Thank goodness we have options besides leggy forsythia, which now comes in a scaled-down version (F. ‘Arnold’s Dwarf’). When it comes to beauty of leaf, flower and scent, consider the newish, yellow-variegated winter-flowering Daphne odora ‘Maejima’ with flashy leaves and flowers that smell like Hawaii.
One of the flowers I remember best from childhood is pulmonaria, probably because they thrived in our shady Lake Forest Park garden. Known as lungwort, it’s a sprawling perennial with soft leaves often splashed and spotted with white or cream. The little bell-shaped blooms range from pink to mauve to a brilliant cobalt blue, sometimes all on the same plant.
Corydalis is another little woodlander, sometimes with yellow flowers, but the newer, more-popular cultivars have blue flowers in shades from palest sky to twilight. Even the lacy leaves are often blue-toned; they grow into a mound topped with the little spurred flowers.
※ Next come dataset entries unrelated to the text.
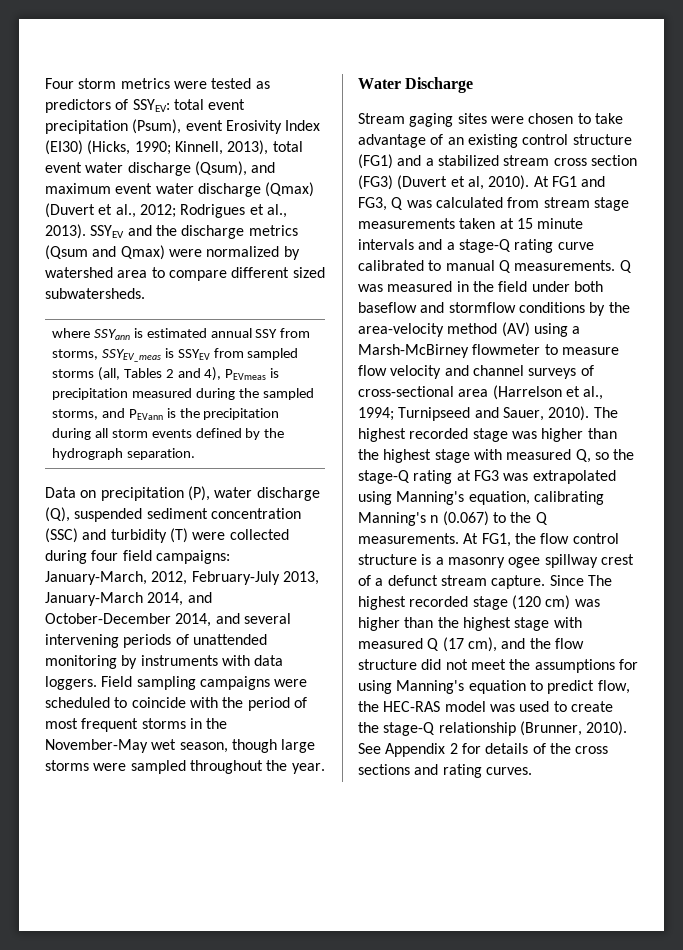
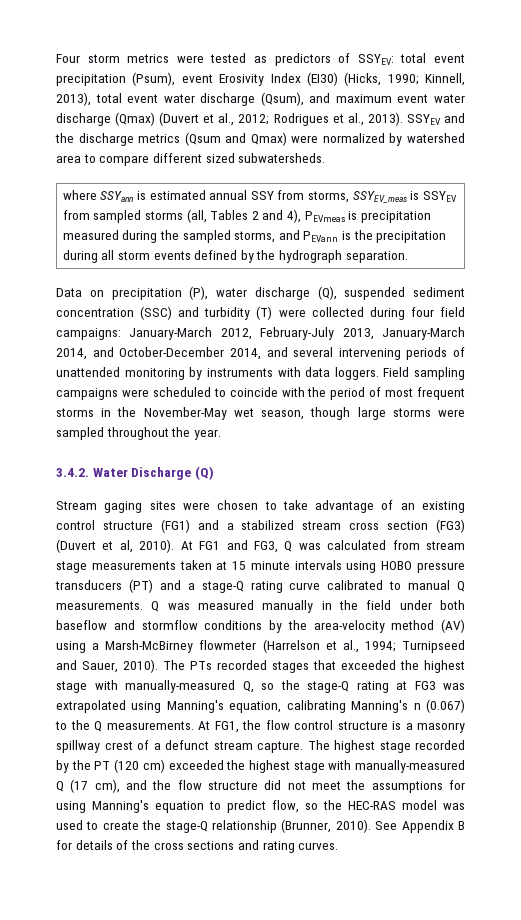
- Data on precipitation (P), water discharge (Q), suspended sediment concentration (SSC) and turbidity (T) were collected during four field campaigns: January-March, 2012, February-July 2013, January-March 2014, and October-December 2014, and several intervening periods of unattended monitoring by instruments with data loggers.
+ Data on precipitation (P), water discharge (Q), suspended sediment concentration (SSC) and turbidity (T) were collected during four field campaigns: January-March 2012, February-July 2013, January-March 2014, and October-December 2014, and several intervening periods of unattended monitoring by instruments with data loggers.
- Water Discharge
+ 3.4.2. Water Discharge (Q)
- At FG1 and FG3, Q was calculated from stream stage measurements taken at 15 minute intervals and a stage-Q rating curve calibrated to manual Q measurements.
+ At FG1 and FG3, Q was calculated from stream stage measurements taken at 15 minute intervals using HOBO pressure transducers (PT) and a stage-Q rating curve calibrated to manual Q measurements.
- Q was measured in the field under both baseflow and stormflow conditions by the area-velocity method (AV) using a Marsh-McBirney flowmeter to measure flow velocity and channel surveys of cross-sectional area (Harrelson et al., 1994; Turnipseed and Sauer, 2010).
+ Q was measured manually in the field under both baseflow and stormflow conditions by the area-velocity method (AV) using a Marsh-McBirney flowmeter (Harrelson et al., 1994; Turnipseed and Sauer, 2010).
- The highest recorded stage was higher than the highest stage with measured Q, so the stage-Q rating at FG3 was extrapolated using Manning's equation, calibrating Manning's n (0.067) to the Q measurements.
+ The PTs recorded stages that exceeded the highest stage with manually-measured Q, so the stage-Q rating at FG3 was extrapolated using Manning's equation, calibrating Manning's n (0.067) to the Q measurements.
- At FG1, the flow control structure is a masonry ogee spillway crest of a defunct stream capture.
+ At FG1, the flow control structure is a masonry spillway crest of a defunct stream capture.
- Since The highest recorded stage (120 cm) was higher than the highest stage with measured Q (17 cm), and the flow structure did not meet the assumptions for using Manning's equation to predict flow, the HEC-RAS model was used to create the stage-Q relationship (Brunner, 2010).
+ The highest stage recorded by the PT (120 cm) exceeded the highest stage with manually-measured Q (17 cm), and the flow structure did not meet the assumptions for using Manning's equation to predict flow, so the HEC-RAS model was used to create the stage-Q relationship (Brunner, 2010).
- See Appendix 2 for details of the cross sections and rating curves.
+ See Appendix B for details of the cross sections and rating curves.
Hellebores, or lenten roses, are the jewels of winter, blooming in shades from clearest white to deep purple. The pinks and yellows show up best in the garden, like hybrid Helleborus ‘Cherry Blossom’. The leaves are evergreen and deer-resistant. But believe me, you grow this baby for the large, semidouble, pink-stained flowers and the absolute gorgeousness of its stamen-fluffed center.
Plant these early bloomers with bulbs, evergreen heucheras, small-scale ferns and grasses like carex and black mondo to plump up the garden. Then sit back and watch the fresh season hold forth.